**What to work on**: Please report every line in the entries that contains the string "Hexa".

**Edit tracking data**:
[Start of section]

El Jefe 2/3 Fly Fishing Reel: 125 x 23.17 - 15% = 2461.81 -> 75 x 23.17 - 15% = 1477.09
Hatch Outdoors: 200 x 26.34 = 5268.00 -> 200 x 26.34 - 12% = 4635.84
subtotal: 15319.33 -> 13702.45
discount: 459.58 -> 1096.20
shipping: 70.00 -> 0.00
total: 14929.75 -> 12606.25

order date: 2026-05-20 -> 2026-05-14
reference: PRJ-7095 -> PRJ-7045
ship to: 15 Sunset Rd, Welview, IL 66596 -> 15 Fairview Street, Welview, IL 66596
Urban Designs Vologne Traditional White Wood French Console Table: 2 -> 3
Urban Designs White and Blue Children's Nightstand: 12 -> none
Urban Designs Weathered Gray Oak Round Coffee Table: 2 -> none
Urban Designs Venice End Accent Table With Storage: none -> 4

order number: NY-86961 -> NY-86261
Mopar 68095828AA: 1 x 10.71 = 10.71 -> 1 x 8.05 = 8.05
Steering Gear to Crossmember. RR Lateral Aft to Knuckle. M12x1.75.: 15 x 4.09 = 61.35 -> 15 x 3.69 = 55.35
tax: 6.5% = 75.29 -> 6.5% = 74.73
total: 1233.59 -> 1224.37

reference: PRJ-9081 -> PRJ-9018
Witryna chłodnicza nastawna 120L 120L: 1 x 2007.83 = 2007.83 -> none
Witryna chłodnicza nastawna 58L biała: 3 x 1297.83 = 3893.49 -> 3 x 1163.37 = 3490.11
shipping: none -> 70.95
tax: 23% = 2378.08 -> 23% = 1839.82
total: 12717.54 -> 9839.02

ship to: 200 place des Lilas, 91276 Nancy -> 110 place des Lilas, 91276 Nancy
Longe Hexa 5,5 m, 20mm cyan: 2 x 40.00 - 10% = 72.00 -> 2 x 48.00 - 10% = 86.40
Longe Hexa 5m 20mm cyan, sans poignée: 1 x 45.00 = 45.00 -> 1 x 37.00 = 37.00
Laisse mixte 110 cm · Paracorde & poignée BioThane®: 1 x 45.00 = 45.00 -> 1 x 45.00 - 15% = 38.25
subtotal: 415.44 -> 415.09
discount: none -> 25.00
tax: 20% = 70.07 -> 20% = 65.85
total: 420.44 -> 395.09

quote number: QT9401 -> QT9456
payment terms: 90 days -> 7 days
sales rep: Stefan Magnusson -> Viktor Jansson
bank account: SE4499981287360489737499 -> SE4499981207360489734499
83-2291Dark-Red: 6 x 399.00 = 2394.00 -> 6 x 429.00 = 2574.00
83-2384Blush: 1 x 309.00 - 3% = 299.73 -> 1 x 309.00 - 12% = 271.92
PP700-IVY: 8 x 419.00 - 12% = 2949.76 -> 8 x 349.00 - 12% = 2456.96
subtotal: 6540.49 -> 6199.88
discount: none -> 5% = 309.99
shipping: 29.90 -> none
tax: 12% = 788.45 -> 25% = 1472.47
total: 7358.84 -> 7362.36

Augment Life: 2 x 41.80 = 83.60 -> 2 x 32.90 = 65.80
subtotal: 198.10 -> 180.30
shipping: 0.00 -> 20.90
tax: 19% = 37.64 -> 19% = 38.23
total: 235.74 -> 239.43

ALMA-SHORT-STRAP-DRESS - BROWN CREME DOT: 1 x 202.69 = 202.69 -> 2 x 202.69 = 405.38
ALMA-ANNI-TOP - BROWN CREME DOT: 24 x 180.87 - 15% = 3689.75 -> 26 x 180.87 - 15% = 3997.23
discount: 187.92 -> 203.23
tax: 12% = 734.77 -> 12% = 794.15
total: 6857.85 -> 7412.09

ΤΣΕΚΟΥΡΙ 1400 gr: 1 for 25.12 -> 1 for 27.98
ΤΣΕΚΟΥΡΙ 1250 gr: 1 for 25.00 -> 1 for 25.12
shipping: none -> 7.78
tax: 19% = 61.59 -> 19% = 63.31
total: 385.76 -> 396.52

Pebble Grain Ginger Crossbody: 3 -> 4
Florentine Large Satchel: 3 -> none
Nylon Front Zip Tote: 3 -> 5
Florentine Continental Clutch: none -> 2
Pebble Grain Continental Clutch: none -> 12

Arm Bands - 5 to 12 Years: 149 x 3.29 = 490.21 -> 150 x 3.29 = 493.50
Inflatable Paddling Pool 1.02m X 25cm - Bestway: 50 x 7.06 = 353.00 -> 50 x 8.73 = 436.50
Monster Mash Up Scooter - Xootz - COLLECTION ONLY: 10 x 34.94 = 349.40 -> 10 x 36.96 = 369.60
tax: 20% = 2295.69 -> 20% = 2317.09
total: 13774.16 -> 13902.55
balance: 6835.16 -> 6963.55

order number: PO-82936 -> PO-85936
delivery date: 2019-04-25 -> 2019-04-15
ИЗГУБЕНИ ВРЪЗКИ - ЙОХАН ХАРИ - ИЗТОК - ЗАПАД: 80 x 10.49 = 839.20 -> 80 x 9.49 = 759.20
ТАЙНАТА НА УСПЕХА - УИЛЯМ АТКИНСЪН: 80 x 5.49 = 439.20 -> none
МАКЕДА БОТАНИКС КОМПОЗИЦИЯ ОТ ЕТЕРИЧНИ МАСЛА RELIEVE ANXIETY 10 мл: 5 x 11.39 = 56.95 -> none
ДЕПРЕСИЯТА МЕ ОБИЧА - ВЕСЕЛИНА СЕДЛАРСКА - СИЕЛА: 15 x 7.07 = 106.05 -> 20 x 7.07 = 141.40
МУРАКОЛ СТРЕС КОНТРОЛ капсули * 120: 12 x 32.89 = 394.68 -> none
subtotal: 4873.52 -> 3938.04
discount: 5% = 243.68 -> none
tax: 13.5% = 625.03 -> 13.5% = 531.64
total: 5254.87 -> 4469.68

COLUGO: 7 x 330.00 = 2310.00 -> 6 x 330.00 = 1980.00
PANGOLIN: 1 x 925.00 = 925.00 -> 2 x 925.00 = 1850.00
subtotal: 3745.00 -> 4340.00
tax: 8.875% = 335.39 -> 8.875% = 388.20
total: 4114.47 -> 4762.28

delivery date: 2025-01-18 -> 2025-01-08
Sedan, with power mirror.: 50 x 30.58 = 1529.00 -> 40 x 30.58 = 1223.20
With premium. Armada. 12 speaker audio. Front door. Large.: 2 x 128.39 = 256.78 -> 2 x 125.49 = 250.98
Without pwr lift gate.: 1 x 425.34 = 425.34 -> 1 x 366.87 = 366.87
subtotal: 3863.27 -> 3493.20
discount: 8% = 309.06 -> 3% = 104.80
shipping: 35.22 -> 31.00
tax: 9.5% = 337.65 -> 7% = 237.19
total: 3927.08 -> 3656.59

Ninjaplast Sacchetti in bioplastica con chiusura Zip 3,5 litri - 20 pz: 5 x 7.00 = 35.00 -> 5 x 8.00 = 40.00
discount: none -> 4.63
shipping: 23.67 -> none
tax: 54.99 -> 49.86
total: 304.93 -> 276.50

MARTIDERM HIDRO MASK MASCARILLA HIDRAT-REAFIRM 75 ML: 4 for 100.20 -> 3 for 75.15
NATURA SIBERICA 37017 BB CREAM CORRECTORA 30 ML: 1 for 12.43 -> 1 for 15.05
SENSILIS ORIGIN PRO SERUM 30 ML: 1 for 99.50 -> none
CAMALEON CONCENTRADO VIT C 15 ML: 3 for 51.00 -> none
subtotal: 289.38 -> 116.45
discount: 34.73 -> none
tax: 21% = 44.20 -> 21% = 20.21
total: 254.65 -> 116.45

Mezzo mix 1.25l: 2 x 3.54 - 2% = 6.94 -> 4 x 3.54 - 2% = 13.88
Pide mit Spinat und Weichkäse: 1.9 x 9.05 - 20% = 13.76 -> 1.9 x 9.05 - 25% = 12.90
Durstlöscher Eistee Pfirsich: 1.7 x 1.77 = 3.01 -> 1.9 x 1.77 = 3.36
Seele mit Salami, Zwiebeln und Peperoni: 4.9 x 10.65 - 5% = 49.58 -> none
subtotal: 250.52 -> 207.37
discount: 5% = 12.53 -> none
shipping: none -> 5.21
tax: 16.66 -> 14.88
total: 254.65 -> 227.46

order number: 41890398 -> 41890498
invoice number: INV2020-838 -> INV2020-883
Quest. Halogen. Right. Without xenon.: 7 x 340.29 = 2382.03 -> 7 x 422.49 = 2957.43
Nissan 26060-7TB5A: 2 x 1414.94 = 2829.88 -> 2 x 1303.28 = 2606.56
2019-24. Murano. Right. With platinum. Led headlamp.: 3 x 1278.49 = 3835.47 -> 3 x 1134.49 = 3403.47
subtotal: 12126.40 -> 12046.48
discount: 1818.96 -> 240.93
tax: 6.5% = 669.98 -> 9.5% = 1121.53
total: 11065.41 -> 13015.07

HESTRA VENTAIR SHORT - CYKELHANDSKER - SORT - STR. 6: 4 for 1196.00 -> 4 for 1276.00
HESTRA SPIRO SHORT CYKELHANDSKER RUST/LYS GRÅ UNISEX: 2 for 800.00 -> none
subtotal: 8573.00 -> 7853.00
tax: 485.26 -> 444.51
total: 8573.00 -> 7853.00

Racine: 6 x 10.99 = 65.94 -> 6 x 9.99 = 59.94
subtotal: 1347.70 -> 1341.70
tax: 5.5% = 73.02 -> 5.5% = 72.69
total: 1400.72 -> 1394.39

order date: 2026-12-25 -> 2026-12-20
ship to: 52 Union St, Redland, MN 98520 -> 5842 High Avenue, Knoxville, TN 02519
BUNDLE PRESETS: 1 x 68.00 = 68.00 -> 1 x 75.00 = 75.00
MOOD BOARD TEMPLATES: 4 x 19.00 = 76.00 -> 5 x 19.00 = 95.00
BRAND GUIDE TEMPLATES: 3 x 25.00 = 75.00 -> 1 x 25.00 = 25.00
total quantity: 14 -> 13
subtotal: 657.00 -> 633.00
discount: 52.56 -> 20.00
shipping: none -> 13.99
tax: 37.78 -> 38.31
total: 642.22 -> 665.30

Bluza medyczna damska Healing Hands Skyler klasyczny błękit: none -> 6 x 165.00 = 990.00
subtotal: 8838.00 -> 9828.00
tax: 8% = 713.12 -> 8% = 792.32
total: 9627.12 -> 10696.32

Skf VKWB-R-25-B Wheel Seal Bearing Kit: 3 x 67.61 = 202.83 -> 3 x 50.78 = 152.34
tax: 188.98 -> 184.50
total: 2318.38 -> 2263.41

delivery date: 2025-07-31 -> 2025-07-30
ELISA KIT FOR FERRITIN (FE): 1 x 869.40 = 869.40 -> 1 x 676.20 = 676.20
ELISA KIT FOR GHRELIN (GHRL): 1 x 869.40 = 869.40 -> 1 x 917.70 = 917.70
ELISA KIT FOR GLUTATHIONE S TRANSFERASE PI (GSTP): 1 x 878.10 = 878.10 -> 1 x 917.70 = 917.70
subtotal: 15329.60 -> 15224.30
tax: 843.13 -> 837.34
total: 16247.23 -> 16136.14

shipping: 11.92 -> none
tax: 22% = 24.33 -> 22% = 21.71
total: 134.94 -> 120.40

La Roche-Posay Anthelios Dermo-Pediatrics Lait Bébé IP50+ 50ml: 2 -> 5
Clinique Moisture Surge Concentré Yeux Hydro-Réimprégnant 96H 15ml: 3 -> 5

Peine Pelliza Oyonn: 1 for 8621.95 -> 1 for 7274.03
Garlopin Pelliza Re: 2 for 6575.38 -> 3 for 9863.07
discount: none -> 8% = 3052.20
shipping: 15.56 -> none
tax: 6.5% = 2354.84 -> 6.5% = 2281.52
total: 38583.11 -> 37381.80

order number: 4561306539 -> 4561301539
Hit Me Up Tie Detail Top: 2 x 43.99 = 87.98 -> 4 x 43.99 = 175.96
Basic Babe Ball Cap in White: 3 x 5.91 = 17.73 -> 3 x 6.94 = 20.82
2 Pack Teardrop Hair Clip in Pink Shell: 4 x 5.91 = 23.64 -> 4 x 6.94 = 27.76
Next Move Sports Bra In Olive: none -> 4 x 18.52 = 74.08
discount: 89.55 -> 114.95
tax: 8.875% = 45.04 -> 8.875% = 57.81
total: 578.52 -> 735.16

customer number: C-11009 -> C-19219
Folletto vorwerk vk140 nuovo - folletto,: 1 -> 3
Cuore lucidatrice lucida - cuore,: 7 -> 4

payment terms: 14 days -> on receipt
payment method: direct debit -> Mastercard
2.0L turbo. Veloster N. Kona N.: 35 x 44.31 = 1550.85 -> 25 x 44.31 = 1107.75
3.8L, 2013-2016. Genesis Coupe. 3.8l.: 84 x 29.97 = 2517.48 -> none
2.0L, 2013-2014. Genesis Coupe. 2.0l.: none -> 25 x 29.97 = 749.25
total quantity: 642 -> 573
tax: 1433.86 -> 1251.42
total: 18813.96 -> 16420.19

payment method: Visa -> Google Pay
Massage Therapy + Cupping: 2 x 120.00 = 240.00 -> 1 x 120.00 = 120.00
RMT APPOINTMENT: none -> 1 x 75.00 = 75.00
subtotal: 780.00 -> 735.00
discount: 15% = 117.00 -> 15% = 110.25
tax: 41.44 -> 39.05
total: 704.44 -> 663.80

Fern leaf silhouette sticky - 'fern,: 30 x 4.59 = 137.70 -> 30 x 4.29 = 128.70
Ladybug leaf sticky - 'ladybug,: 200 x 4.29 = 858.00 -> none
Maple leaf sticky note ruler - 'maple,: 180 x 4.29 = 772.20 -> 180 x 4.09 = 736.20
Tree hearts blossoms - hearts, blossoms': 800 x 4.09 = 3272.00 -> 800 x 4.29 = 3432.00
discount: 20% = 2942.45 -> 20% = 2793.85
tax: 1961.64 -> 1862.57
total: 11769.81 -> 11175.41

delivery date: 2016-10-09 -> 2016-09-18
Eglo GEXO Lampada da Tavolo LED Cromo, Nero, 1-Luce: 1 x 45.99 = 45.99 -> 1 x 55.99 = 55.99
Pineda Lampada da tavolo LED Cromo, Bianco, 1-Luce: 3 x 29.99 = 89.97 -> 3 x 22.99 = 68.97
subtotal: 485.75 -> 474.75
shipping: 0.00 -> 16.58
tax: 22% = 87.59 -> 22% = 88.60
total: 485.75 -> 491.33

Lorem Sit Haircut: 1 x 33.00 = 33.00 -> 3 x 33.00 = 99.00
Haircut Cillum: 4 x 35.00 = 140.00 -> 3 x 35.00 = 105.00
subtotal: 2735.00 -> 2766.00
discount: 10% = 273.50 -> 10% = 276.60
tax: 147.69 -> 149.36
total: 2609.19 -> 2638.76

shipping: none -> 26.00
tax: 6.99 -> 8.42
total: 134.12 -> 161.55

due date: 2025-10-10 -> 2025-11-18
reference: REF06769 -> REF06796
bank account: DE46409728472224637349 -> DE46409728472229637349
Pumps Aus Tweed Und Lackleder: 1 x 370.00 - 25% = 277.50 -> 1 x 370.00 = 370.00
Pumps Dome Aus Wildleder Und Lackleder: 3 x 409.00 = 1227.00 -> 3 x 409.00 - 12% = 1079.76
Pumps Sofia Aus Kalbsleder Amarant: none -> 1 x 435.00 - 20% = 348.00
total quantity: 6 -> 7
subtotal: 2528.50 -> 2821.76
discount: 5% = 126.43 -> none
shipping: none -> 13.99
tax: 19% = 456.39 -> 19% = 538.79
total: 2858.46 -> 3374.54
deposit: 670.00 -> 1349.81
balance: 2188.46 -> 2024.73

[End of section]

**Answer for this exercise**:
Longe Hexa 5,5 m, 20mm cyan: 2 x 40.00 - 10% = 72.00 -> 2 x 48.00 - 10% = 86.40
Longe Hexa 5m 20mm cyan, sans poignée: 1 x 45.00 = 45.00 -> 1 x 37.00 = 37.00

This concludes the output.